On Tue, 2015-01-20 at 22:16, Keith Mason keith.ma...@conning.com wrote:
I am trying to make use of functions as data, where I store functions in an
array and call them in a loop. All of my functions return Float64, but
because I am assigning the function to a variable before calling it, Julia
can't figure that out.
Here's some example code:
foo() = 0.0
goo(x::Float64) = x
So if I am to call goo(foo()), this is quite type stable and results in
virtually no code. If I call it in a loop 100,000,000 times, it takes about
a millisecond.
However, if I do this:
function test1()
for i=1:1
f = foo
r = f()
goo(r)
end
end
Now I'm in trouble. Even though Julia knows that foo returns a float, it
doesn't know that f returns a float. This code in a loop of 100,000,000
takes nearly 8 seconds and allocates 32GB of RAM. (Honestly, this strikes
me as an optimization that just doesn't yet exist, but my use case is a
little more complicated; in my case, f can be one of multiple functions,
selected by a parameter. But let's set that aside for the purposes of this
question.)
Declaring the type of the variable doesn't help; in fact, it makes it worse:
function test2()
for i=1:1
f = foo
r::Float64 = f()
goo(r)
end
end
But I can improve the situation a bit by casting the result of the function.
function test3()
for i=1:1
f = foo
r = f()::Float64
goo(r)
end
end
This cuts run time and memory allocation in half. But it is still taking
too long because it has to check if f returns a float before assigning it
to t. @code_lowered shows that a call to typeassert is the culprit here. Is
there any way I can promise Julia that f returns float so it doesn't have
to call typeassert? I tried
f::Function{Float64} = foo
and
f::Function::Float64
but I can't find any syntax that works. I know there is a macro @inbounds
https://github.com/inbounds to turn off bounds checking; is there
something similar that turns off type checking?

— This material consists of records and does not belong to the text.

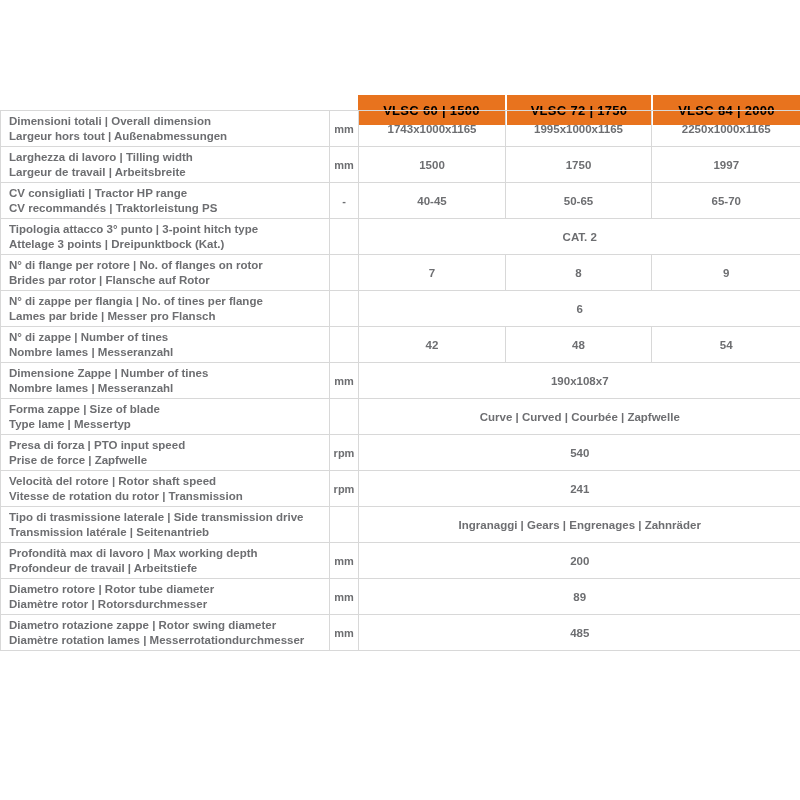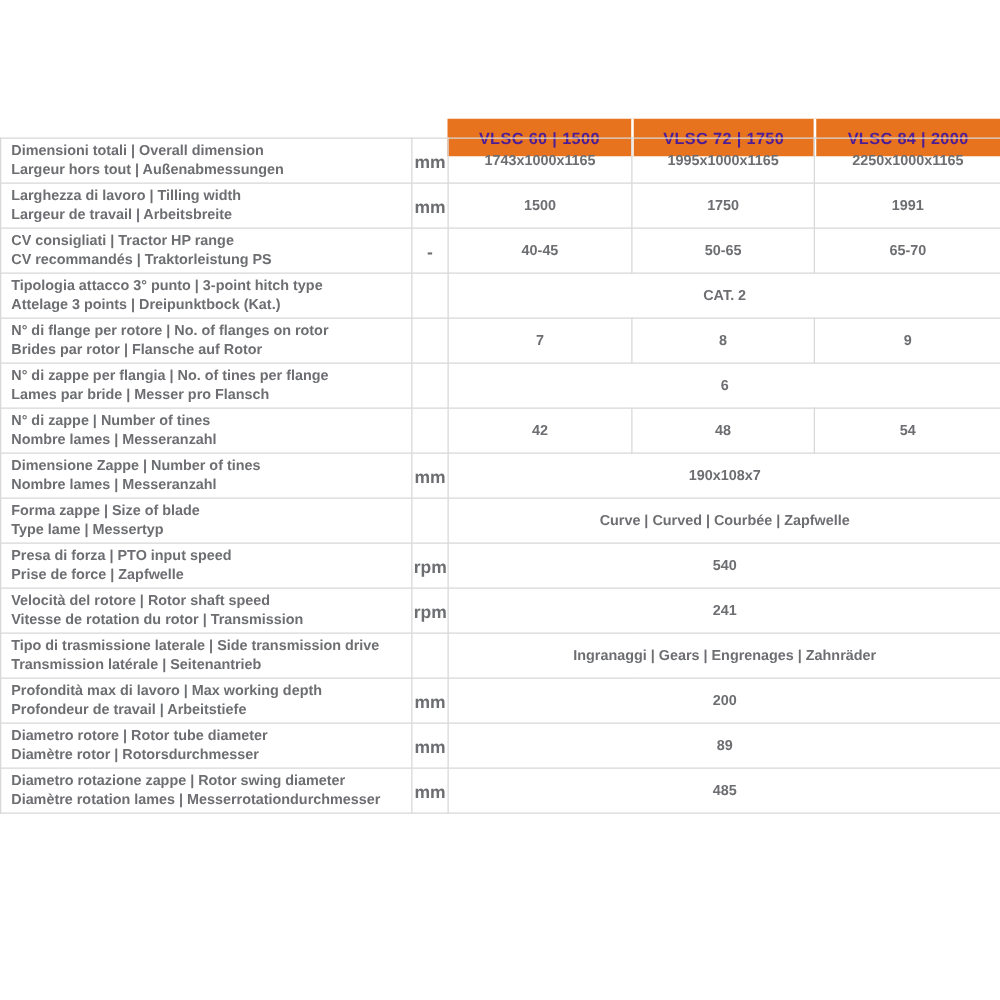"VLSC 60 | 1500" .model-header .hcell { color: #4c1d95 -> #000000 }
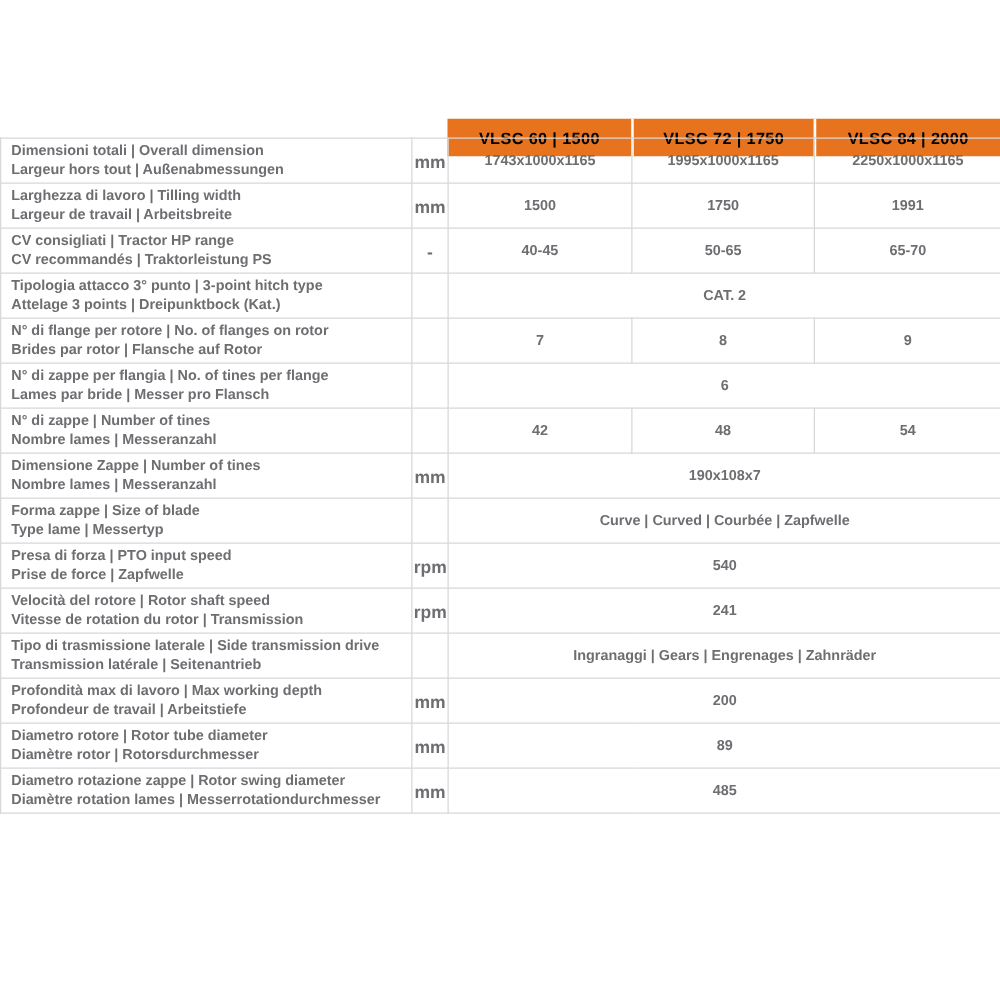"mm" td.unit { font-size: 14px -> 11px }
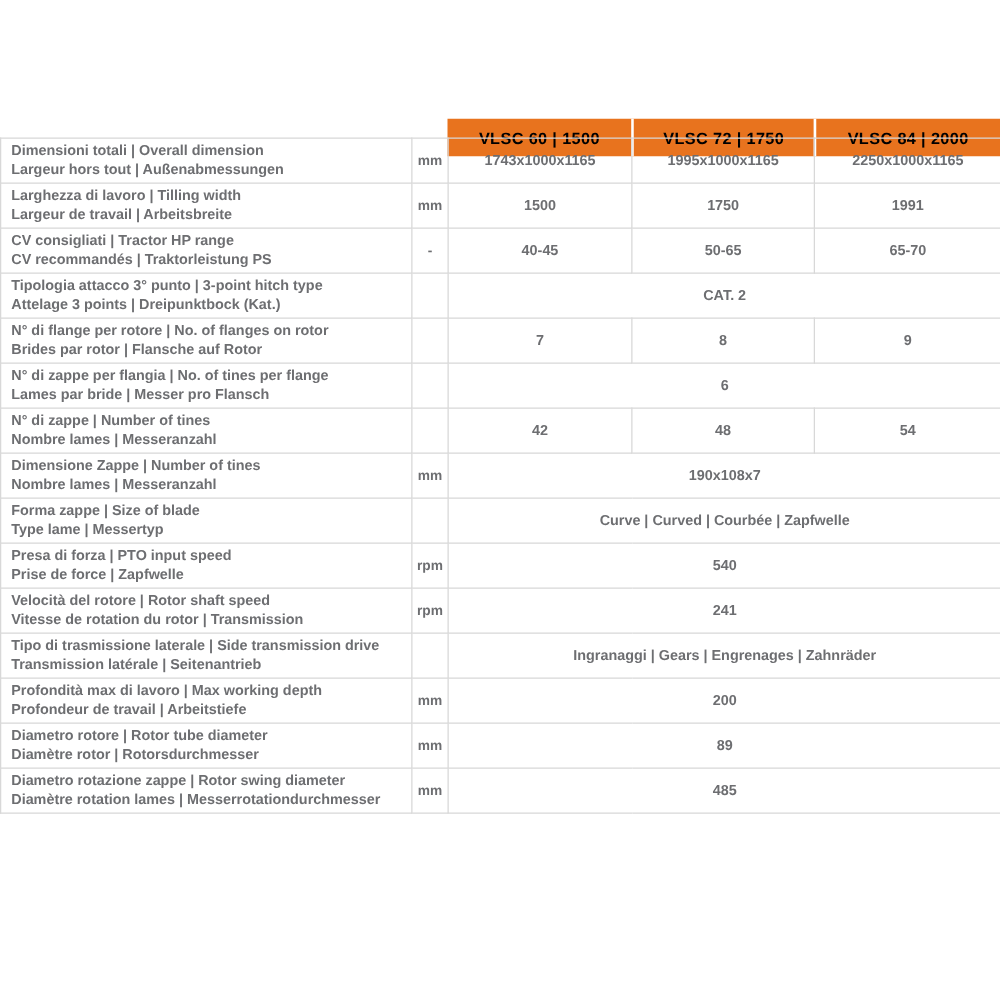"1991" td.val { text: 1991 -> 1997 }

Re: [julia-users] convincing Julia that a function call (via a variable) has a stable return type
I the `cfunction` necessary here? Since you already have the return type `R`,
wouldn't it suffice to annotate the call with a `::R` suffix? I am thinking:
immutable StableFunction{R,A}
f
StableFunction(f) = new(f)
end
call{R,A}(f::StableFunction{R,A}, x) = f(x)::R
-erik
On Jan 20, 2015, at 17:56 , Jeff Bezanson jeff.bezan...@gmail.com wrote:
Oh, I should also mention that the version that calls goo(foo()) takes
so little time because the entire loop is probably optimized out.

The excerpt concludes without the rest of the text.